The market is low-key and well known locally attracting every type of buyer and seller from travelling salespeople to teenagers selling their old clothes and CDs. Travellers sell homemade bread and pesto from their camper vans; musicians play here there and everywhere and carpenters and others who make things in their spare time come along in the hope of selling a few nicknacs.Unnecessary police action

On Sunday morning the carnival atmosphere was shattered as up to 20 police cars and GNR jeeps arrived at the market and sealed off exits to enable trading standards and police officers to see what and who they could fine. Many traders had licenses and pay taxes but many documents of course were not the right ones for selling food outisde.

Drivers of cars parked in a neat row along the roadside were fined €60 each, papers were demanded and a ‘mobile public attention’ van with a bank card payment machine was parked up for people to use to pay their fines, or risk losing all their documentats until they did. Those that managed to drive off was stopped by waiting GNR and asked for their guia de transporte or facturas to prove the ownership of the second-hand tat that many were selling.

Teenagers selling old clothes were fined a minimum of €12 by trading standards authority ASAE even though most had yet to sell anything. Traders were logged, documents were demanded, IDs werre carefully checked and fines were handed out.

Six riot police (força de intervenção) in black unifirms with sticks hanging at their sides stood in a menacing row in front of the fair as a visual deterrent to anyone wanting to leave, deemed likely to complain or cause a scene.

"The only thing missing is the dogs", commented one passer by. Another said "there were no thieves or bandits here and no one had called the police."

A retired local teacher who started to take photographs was told her camera would be confiscated. Which law her action was about to contravene was not explained. She had already been fined over €130 for the failure to adequately display an insurance certificate on her windscreen despite showing police the documentation inside her vehicle showing the new one had been paid for.

Three police and one motoristThe whole experience for distressed locals served as a chilling reminder that Portugal’s police remain instruments of a state machine that is being used to curb freedoms, stamp out creativity, tax every single transaction however insignificant, and fine kids for selling old clothes.

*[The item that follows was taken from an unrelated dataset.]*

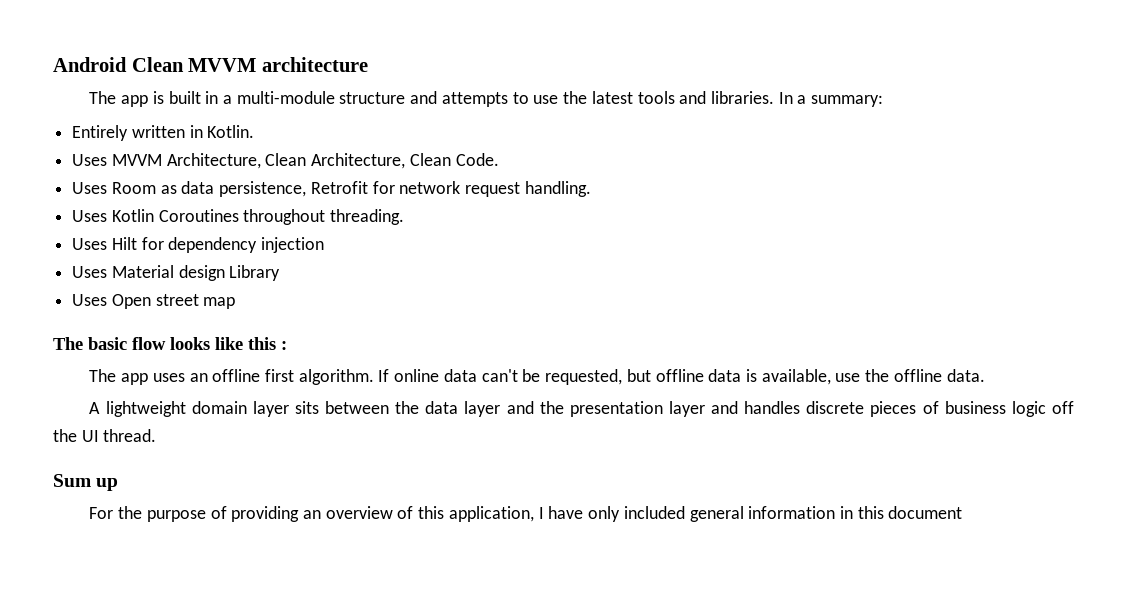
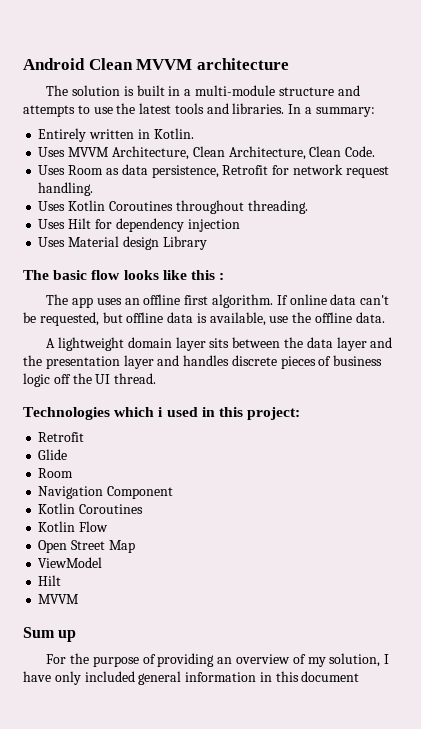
[121,95,149,107] app -> [72,85,121,96] solution
[72,294,236,309] // Uses Open street map -> (207, 243) none
(157, 435) none -> [23,407,301,420] [38,432,85,442] [38,449,68,460] [38,468,74,478] [38,486,174,499] [38,503,144,514] [38,521,109,532] [38,540,135,553] [38,557,103,568] [38,575,62,586] [38,594,80,604] // Technologies which i used in this project: // Retrofit // Glide // Room // Navigation Component // Kotlin Coroutines // Kotlin Flow // Open Street Map // ViewModel // Hilt // MVVM
[418,506,534,522] this application, -> [307,653,381,667] my solution,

The various police services when behaving as they did today at a tiny rural fair close to the middle of nowhere, will achieve the opposite of what they have been tasked to achieve. Fines will have been collected, but barely enough to cover the cost of the ‘operation.’ More importantly several hundred members of the public will now be more inclined to flout the law, evade VAT, pay cash, not ask for receipts, under-declare on their income tax returns, and genrally be unhelpful to the authorities at every opportunity.

Another eye-witness said: "They weren't only hassling food vendors, they went to every open stall: I've seen with them my own eyes fining an old Portuguese guy who was daring to sell two plastic bags full of used clothes.

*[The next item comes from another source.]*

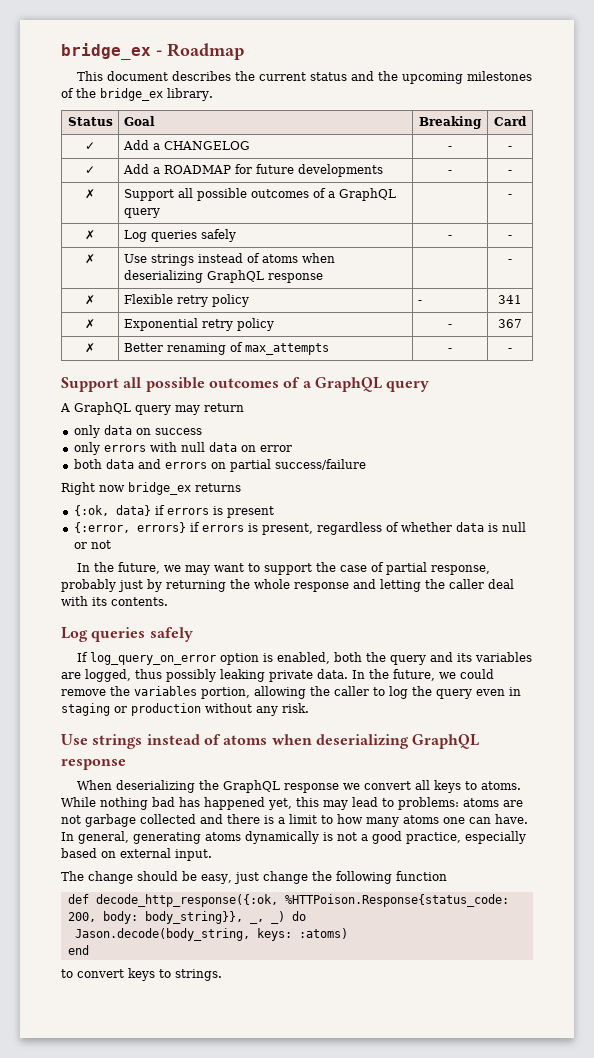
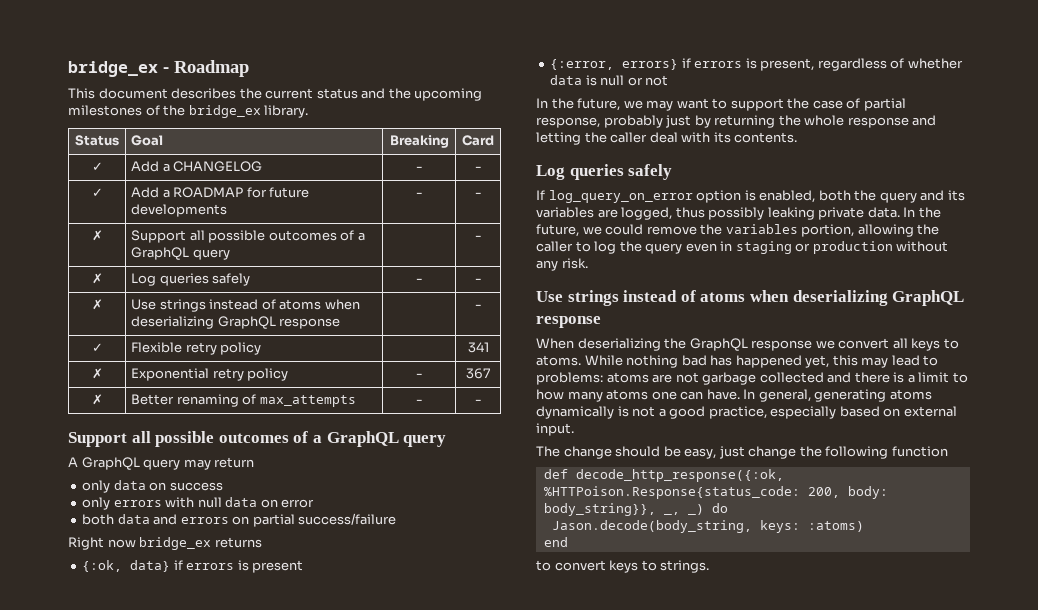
[85,295,95,305] ✗ -> [91,343,103,352] ✓
[417,300,422,304] - -> (262, 348) none

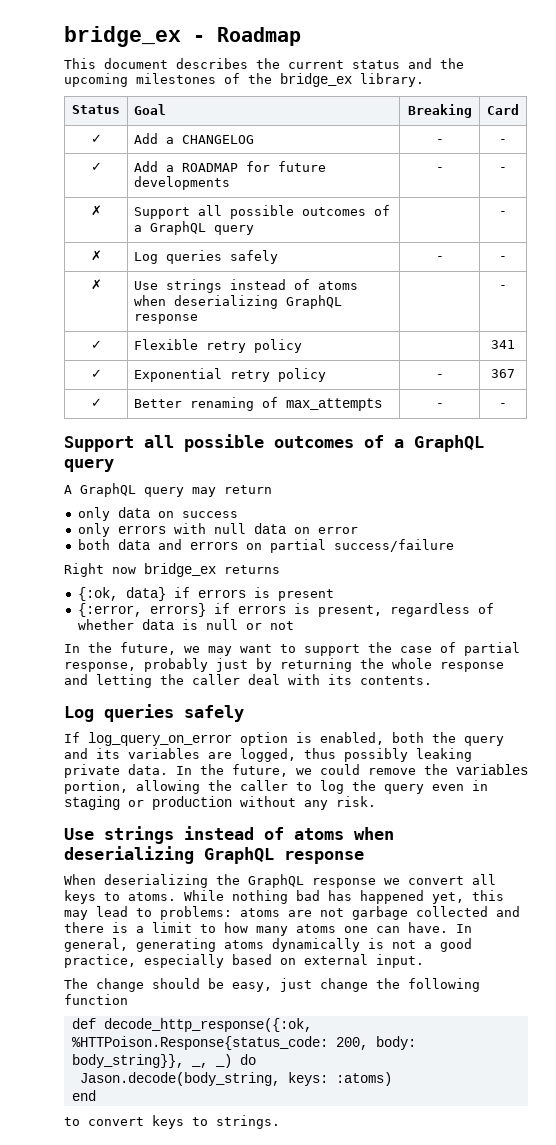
[91,368,103,379] ✗ -> [90,369,102,378] ✓
[91,394,103,405] ✗ -> [90,398,102,407] ✓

Even the son of a friend of mine was fined for selling his old toys: the kid is 13 years old but those snakes in uniform didn't give a **** about that, the child got his multa (by the way: nobody knows how high the fine will be) and has to go for paying to the Lagos Câmara."

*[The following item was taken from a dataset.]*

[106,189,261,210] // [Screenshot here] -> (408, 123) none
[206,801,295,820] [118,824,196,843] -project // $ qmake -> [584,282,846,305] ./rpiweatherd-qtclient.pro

The good work that police and the community have managed to achieve in fostering a closer working relationship seems to have been confined to cases involving home owners and tourists. The police congratulate themselves on working with ‘the community’ when high profile burglaries and break-ins are solved and publicised, yet they use wholly disproportional force and threatening displays of force on a different part of the community at the lower end of the economic scale.

Another lady vendor commented; "One seller got beaten up and the whole action was really horrible especially the way they treated some of the people. Its so sad: all the nice lovely social events get destroyed. Its not only bad for the general reputation of the state amongst the Portuguese (some women cried) but also for the many tourist and foreign residents who love to come to that market."

It is a foolish system that attempts to crush human endeavour by state bullying and intimidation. Actions like this, which are not unique, will rebound in surprising ways on those running the state machine.

A couple from Derbyshire, on holday in Luz for two weeks rest and relaxation, were at the fair when it was raided and commented "Portugal has been wonderful and we've fallen in love with the place and the people, but if this sort of police behaviour is normal then we certainly wouldn't want to live here."


----------